Water Resources Research Act Program

Details for Project ID 2013NJ340B

Effect of cadmium on accelerated metamorphosis induced by hormesis in larvae of Chironomus riparius (Diptera:Chironomidae)

Institute: New Jersey
Year Established: 2013 Start Date: 2013-03-01 End Date: 2014-02-28
Total Federal Funds: $5,000 Total Non-Federal Funds: $10,000

Principal Investigators: Jun Oh, Carolyn Bentivegna

Abstract: The purpose of this proposed study is to address novel and integrative research approaches on assessing ecological issues, focusing on freshwater of New Jersey impacted by anthropogenic activities. Larvae of Chironomidae (chironomid) are a convenient animal model for studying aquatic ecology. Previously, protein profiles of chironomids exposed to varying cadmium (Cd) concentrations were generated by separating the protein mixtures in hemolymph on sodium dodecyl sulfate polyacrylamide gel electrophoresis (SDS-PAGE), according to their molecular weight (MW).
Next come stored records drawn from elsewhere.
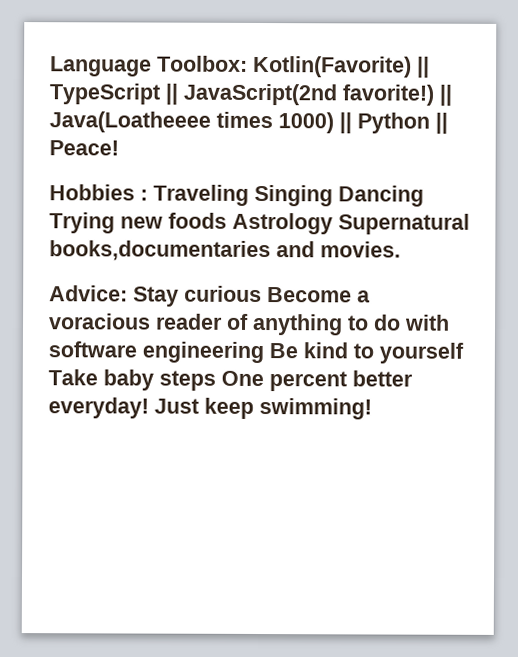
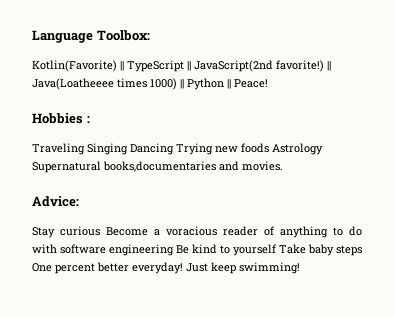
- Language Toolbox: Kotlin(Favorite) || TypeScript || JavaScript(2nd favorite!)
+ Language Toolbox:
+ Kotlin(Favorite) || TypeScript || JavaScript(2nd favorite!)
- Hobbies : Traveling Singing Dancing Trying new foods Astrology Supernatural books,documentaries and movies.
+ Hobbies :
+ Traveling Singing Dancing Trying new foods Astrology Supernatural books,documentaries and movies.
- Advice: Stay curious Become a voracious reader of anything to do with software engineering Be kind to yourself Take baby steps One percent better everyday!
+ Advice:
+ Stay curious Become a voracious reader of anything to do with software engineering Be kind to yourself Take baby steps One percent better everyday!

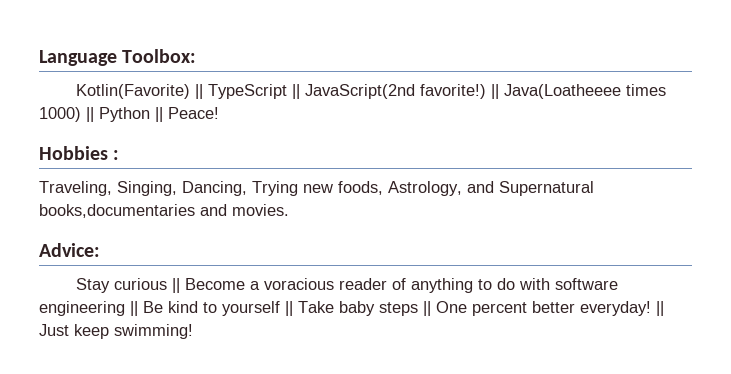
- Traveling Singing Dancing Trying new foods Astrology Supernatural books,documentaries and movies.
+ Traveling, Singing, Dancing, Trying new foods, Astrology, and Supernatural books,documentaries and movies.
- Stay curious Become a voracious reader of anything to do with software engineering Be kind to yourself Take baby steps One percent better everyday!
+ Stay curious || Become a voracious reader of anything to do with software engineering || Be kind to yourself || Take baby steps || One percent better everyday!
- Just keep swimming!
+ || Just keep swimming!

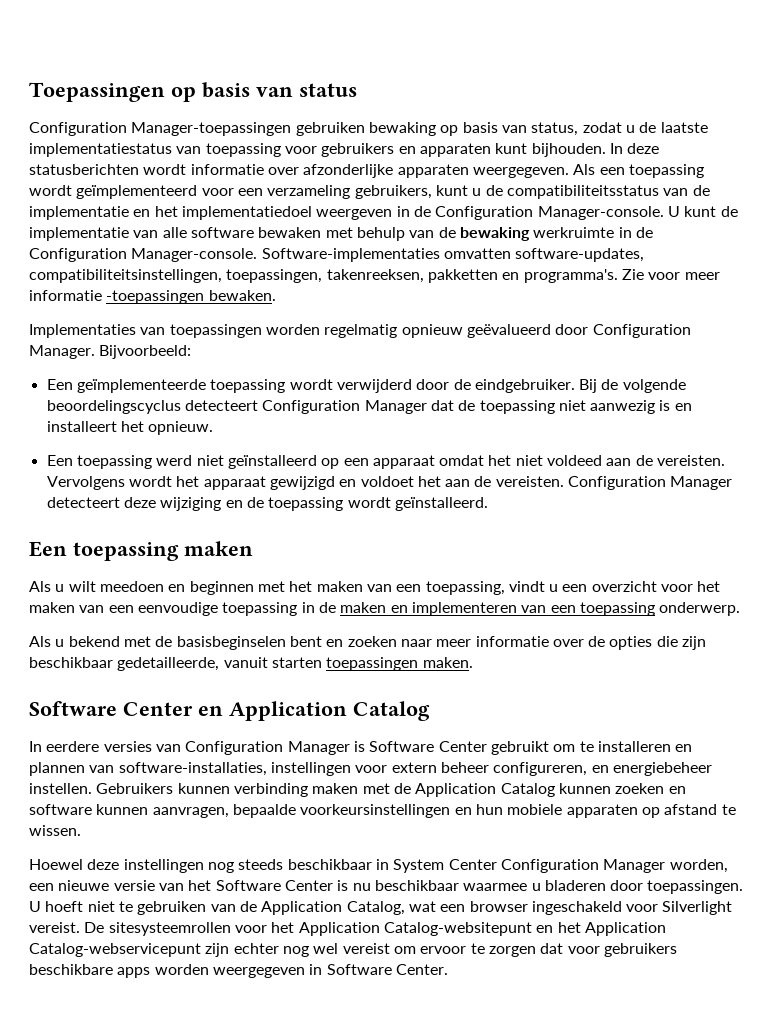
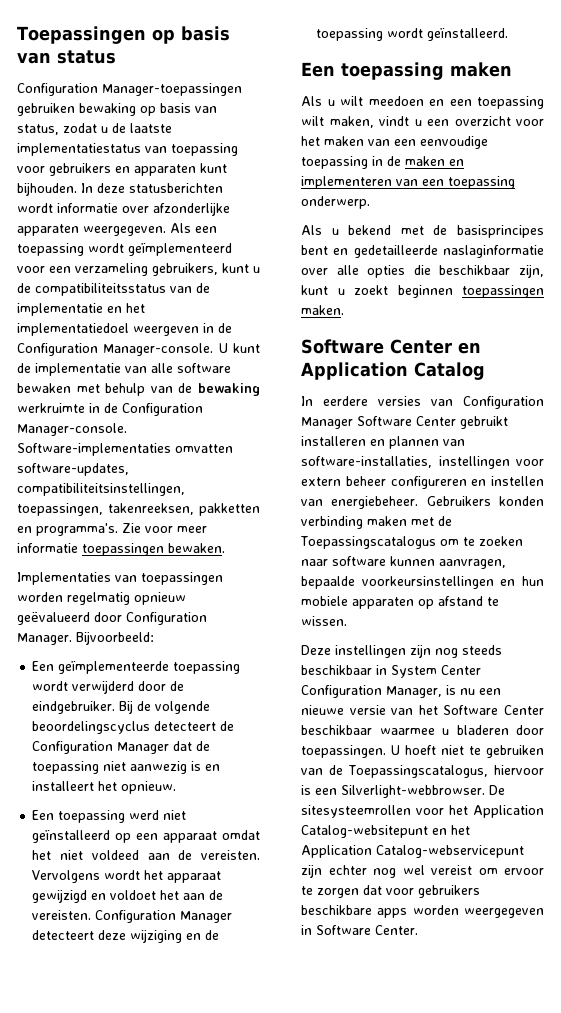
- Zie voor meer informatie -toepassingen bewaken.
+ Zie voor meer informatie toepassingen bewaken.
- Bij de volgende beoordelingscyclus detecteert Configuration Manager dat de toepassing niet aanwezig is en installeert het opnieuw.
+ Bij de volgende beoordelingscyclus detecteert de Configuration Manager dat de toepassing niet aanwezig is en installeert het opnieuw.
- Als u wilt meedoen en beginnen met het maken van een toepassing, vindt u een overzicht voor het maken van een eenvoudige toepassing in de maken en implementeren van een toepassing onderwerp.
+ Als u wilt meedoen en een toepassing wilt maken, vindt u een overzicht voor het maken van een eenvoudige toepassing in de maken en implementeren van een toepassing onderwerp.
- Als u bekend met de basisbeginselen bent en zoeken naar meer informatie over de opties die zijn beschikbaar gedetailleerde, vanuit starten toepassingen maken.
+ Als u bekend met de basisprincipes bent en gedetailleerde naslaginformatie over alle opties die beschikbaar zijn, kunt u zoekt beginnen toepassingen maken.
- In eerdere versies van Configuration Manager is Software Center gebruikt om te installeren en plannen van software-installaties, instellingen voor extern beheer configureren, en energiebeheer instellen. Gebruikers kunnen verbinding maken met de Application Catalog kunnen zoeken en software kunnen aanvragen, bepaalde voorkeursinstellingen en hun mobiele apparaten op afstand te wissen.
+ In eerdere versies van Configuration Manager Software Center gebruikt installeren en plannen van software-installaties, instellingen voor extern beheer configureren en instellen van energiebeheer. Gebruikers konden verbinding maken met de Toepassingscatalogus om te zoeken naar software kunnen aanvragen, bepaalde voorkeursinstellingen en hun mobiele apparaten op afstand te wissen.
- Hoewel deze instellingen nog steeds beschikbaar in System Center Configuration Manager worden, een nieuwe versie van het Software Center is nu beschikbaar waarmee u bladeren door toepassingen.
+ Deze instellingen zijn nog steeds beschikbaar in System Center Configuration Manager, is nu een nieuwe versie van het Software Center beschikbaar waarmee u bladeren door toepassingen.
- U hoeft niet te gebruiken van de Application Catalog, wat een browser ingeschakeld voor Silverlight vereist.
+ U hoeft niet te gebruiken van de Toepassingscatalogus, hiervoor is een Silverlight-webbrowser.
At low Cd (0.3M) exposure, an increased intensity of low MW bands (< 7kDa) was observed, while a decreased intensity was observed at higher concentrations (≥3.0M). Liquid chromatography-mass spectrometry (LC-MS) analysis indicated that the most abundant proteins in the bands tested (4-17kDa) were isomers of Hb proteins. The low MW (<7kDa) proteins represented fragments of the major Hb proteins and were probably degradation products. Our hypothesis is that the increased intensity of low MW bands at low Cd concentrations was due to hormetic enhanced growth associated with degradation of Hb proteins and accelerated metamorphosis. This mechanism is potentially controlled by ecdysone – a steroid hormone responsible for pupation, and by ubiquitin (Ub) – a highly conserved gene responsible for protein turnover. This will be tested by comparing the responses of ecdysone receptor (EcR), Ub, and Hb IV/VII genes in 4th instar Chironomus riparius upon exposure to Cd using quantitative polymerase-chain-reaction (q-PCR). Results might establish a novel molecular mechanism for hormesis and further develop Hb profiles as a bio-monitoring tool.